Hunting wildlife criminals
Scotland leads the way with wildlife crime forensics.
The net is tightening on criminals carrying out abhorrent acts of wildlife crime with the help of CSI style techniques.
Environment and Climate Change Minister Paul Wheelhouse, and chair of PAW Scotland, unveiled a guide today, which has been produced by the Forensic Working Group (FWG), at the Scottish Wildlife Crime Conference at the Scottish Police College in Tulliallan.
A number of innovative processes are now being used by investigators to identify those responsible for the deaths of Scotland’s beautiful wildlife.
DNA testing is one of the techniques explained in the guide and has been used to help identify smuggled rhino horn; establish bird species from an egg thief’s ‘egg blowing kit’; match DNA samples to individual dogs following poaching incidents and identify tiny traces of feather down in the pocket of a falcon thief.
Wildlife DNA forensic testing undertaken by Science and Advice for Scottish Agriculture (SASA) has been instrumental in numerous convictions in Scotland and further afield and has significantly developed the range of DNA methods available for wildlife crime investigation.
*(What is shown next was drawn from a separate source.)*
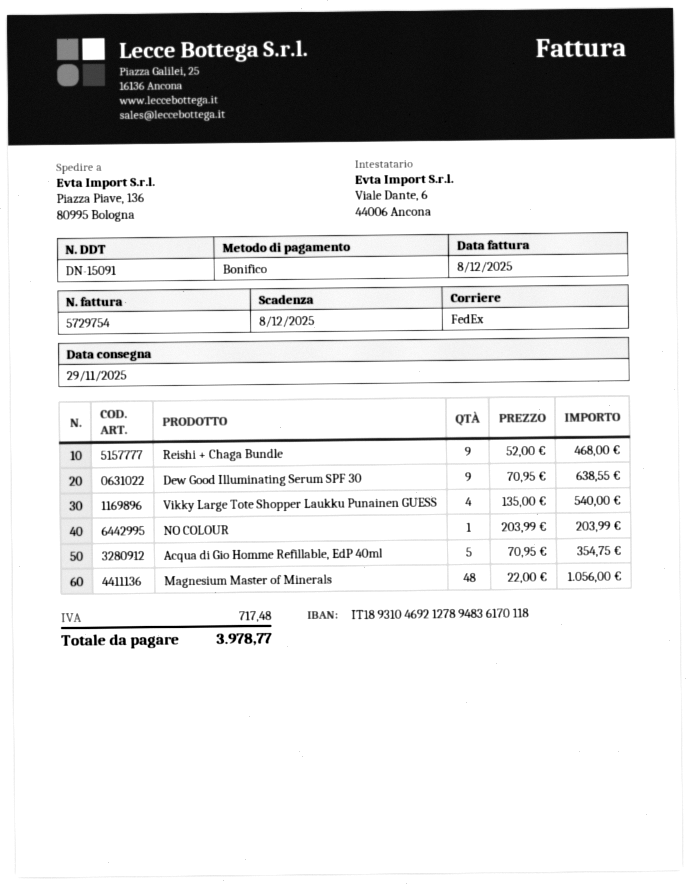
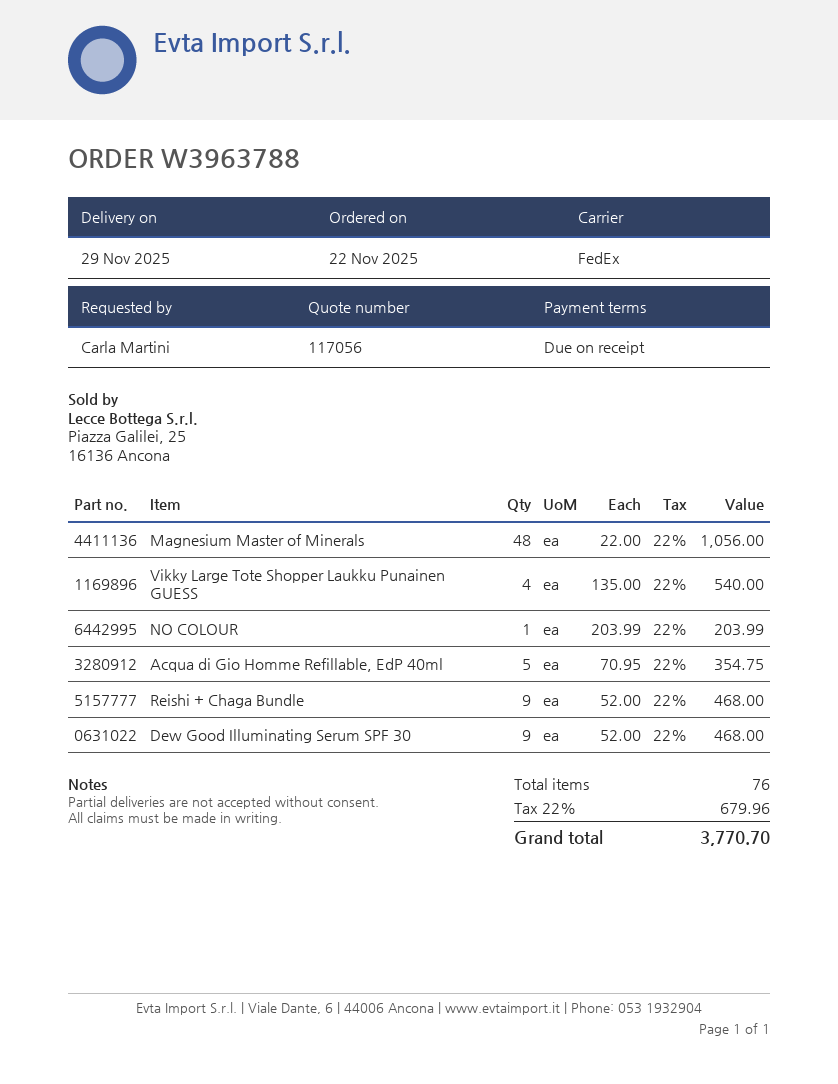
Dew Good Illuminating Serum SPF 30: 9 x 70.95 = 638.55 -> 9 x 52.00 = 468.00
tax: 717.48 -> 679.96
total: 3978.77 -> 3770.70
The recent mass poisoning of raptors in the Black Isle has graphically highlighted the importance of reliable forensic pathology and toxicology testing to support enforcement work by confirming the causes of death and the pesticides involved.
Mr Wheelhouse said:
“The recent incidents in the Black Isle have horrified me and demonstrate how essential it is to combat wildlife crime to preserve our natural heritage and protect our reputation as a nation that cares for its wildlife and environment.
“Any poisoning of our wonderful wildlife is a shameless and selfish act carried out by a persistent minority; it is horrific that there are a few who deem this to be acceptable.
“However, I’ve been heartened by the strong attachment that people have for Scotland’s wildlife, and the desire to put an end to these abhorrent acts.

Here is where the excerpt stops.